His son smiled cheekily. "Mother is of the mind to not let you go off fishing at such ungodly hours again. She said something about catchin' yer death on account of it bein' colder than a yeti's arse."
The man couldn't resist a grin. "Well perhaps yer mum is right. The thermostat dropped to ten Celsius this mornin' before I ventured out."
"I'll tell her you said so."
The man's eyes widened in mock horror. "Now you'll be doin' no such thing boy! Because I'll guarantee that once yer mum's done houndin' me that yer'll be next."
Now it was Edward's turn to look fearful, and the man leaned back, smiling in satisfaction. The boy still remembered the time Meredith had wrapped him head to toe in a snow-suit, complete with two scarves wrapped around his head and oversized mittens. Oh! How the boy could hardly walk in that contraption!
"Father," started his boy diplomatically, "I think I'll just be off to get a head start on my algebra."
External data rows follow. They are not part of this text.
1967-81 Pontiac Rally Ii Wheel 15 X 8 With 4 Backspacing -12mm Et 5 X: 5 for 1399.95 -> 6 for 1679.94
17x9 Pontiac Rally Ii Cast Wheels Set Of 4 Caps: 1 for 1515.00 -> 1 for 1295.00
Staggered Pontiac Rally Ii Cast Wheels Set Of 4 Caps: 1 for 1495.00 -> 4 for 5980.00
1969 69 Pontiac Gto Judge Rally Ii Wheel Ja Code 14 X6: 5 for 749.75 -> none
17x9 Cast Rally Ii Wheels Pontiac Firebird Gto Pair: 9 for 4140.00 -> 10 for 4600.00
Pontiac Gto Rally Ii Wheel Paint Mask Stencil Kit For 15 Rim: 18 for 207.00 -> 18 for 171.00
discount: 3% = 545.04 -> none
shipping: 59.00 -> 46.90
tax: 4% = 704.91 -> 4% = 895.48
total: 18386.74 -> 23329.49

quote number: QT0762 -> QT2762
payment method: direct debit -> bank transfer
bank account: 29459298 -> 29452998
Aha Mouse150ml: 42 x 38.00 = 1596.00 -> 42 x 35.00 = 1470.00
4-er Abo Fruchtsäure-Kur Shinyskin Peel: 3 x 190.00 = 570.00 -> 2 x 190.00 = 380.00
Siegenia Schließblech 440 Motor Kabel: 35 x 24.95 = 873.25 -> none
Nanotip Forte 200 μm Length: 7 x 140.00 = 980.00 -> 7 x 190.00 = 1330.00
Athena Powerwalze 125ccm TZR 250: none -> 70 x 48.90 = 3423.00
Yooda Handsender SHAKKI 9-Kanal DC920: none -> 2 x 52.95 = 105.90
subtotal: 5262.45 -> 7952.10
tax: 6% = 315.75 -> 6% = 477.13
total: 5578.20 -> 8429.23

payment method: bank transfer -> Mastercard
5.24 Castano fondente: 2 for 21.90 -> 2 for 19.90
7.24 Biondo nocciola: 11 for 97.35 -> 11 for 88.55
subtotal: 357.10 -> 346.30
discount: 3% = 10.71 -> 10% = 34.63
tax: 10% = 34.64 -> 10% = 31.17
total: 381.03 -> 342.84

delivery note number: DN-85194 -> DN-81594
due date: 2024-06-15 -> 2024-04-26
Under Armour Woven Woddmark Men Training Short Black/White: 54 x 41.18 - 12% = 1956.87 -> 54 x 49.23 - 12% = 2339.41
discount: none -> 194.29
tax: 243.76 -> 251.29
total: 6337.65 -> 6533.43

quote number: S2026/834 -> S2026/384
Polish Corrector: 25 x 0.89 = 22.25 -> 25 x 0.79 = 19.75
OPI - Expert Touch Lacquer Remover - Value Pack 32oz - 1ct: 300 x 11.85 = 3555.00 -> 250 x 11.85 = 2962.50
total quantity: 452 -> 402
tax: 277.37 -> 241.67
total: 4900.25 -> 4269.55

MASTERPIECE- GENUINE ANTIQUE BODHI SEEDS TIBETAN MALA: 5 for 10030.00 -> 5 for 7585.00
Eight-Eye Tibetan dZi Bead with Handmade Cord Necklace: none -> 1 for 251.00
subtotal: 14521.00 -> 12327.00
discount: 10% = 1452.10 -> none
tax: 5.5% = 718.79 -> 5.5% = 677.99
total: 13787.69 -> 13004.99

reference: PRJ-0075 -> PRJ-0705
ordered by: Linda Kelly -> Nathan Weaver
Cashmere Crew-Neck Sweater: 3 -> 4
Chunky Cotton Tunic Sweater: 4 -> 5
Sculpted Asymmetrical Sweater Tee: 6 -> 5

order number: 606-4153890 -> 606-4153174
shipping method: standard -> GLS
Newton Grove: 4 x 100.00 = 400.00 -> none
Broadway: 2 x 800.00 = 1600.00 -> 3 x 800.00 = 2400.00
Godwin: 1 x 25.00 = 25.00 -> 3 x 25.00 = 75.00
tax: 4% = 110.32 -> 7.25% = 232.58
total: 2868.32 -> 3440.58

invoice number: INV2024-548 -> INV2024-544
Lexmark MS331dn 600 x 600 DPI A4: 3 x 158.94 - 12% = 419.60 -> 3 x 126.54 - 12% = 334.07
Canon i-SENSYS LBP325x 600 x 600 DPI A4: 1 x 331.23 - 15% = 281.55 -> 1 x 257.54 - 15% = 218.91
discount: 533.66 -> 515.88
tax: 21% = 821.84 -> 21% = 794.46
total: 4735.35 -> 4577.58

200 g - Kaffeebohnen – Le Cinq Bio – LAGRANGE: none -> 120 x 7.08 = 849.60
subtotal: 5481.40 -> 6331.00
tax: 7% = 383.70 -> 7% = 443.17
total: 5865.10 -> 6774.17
The man smiled in satisfaction as the door closed behind his boy. Yes, despite their humble surroundings his boy would soon grow into a fine man. And while he had never been able to provide all that he desired for his children, they did wonderfully with what they were given.
It was no small point of pride for the man that he had worked his way from the North side of Dublin to the South. While most of the people in his income class tended towards the Northwest side of the city, here he was, raising his family is Tallaght. It might not be one of the wealthier districts characteristic of South Dublin, but its rich sense of history had captured his children's hearts from day one. He still remembered how young Eve's eyes had grown wide as saucers as he had explained the origin of the district's name.
Tallaght. Pit of tears. The very name was reminiscent of the mass grave dug there during the last Black Plague. Thousands were said to be buried just beneath the sewers, and that little bit of knowledge had had all three of his children off and running, screaming and laughing in increments as their young minds invented ghost stories along with it.
How proud he had been when Edward had shown him a story he had written. It had been about a young boy and his ghostly friend, a child who had died during the Black Plague. The ghost child had been buried beneath the fictional boy's home, and had appeared to the boy when another unknown illness ran rampant through the city. With the ghost child's help the young boy had been able to save the city, and his family.
The man leaned back in his chair as a bout of coughing shook his lean frame, a deep pain shooting through him. He clung to the hand rests tightly, waiting for it to pass, all the while thinking of the future.
Yes. An author would be a befitting profession for his eldest. Edward would one day make a fine novelist.
The man smiled, proud of his children in a way that only a father could be.
If only he knew how soon history were to repeat itself.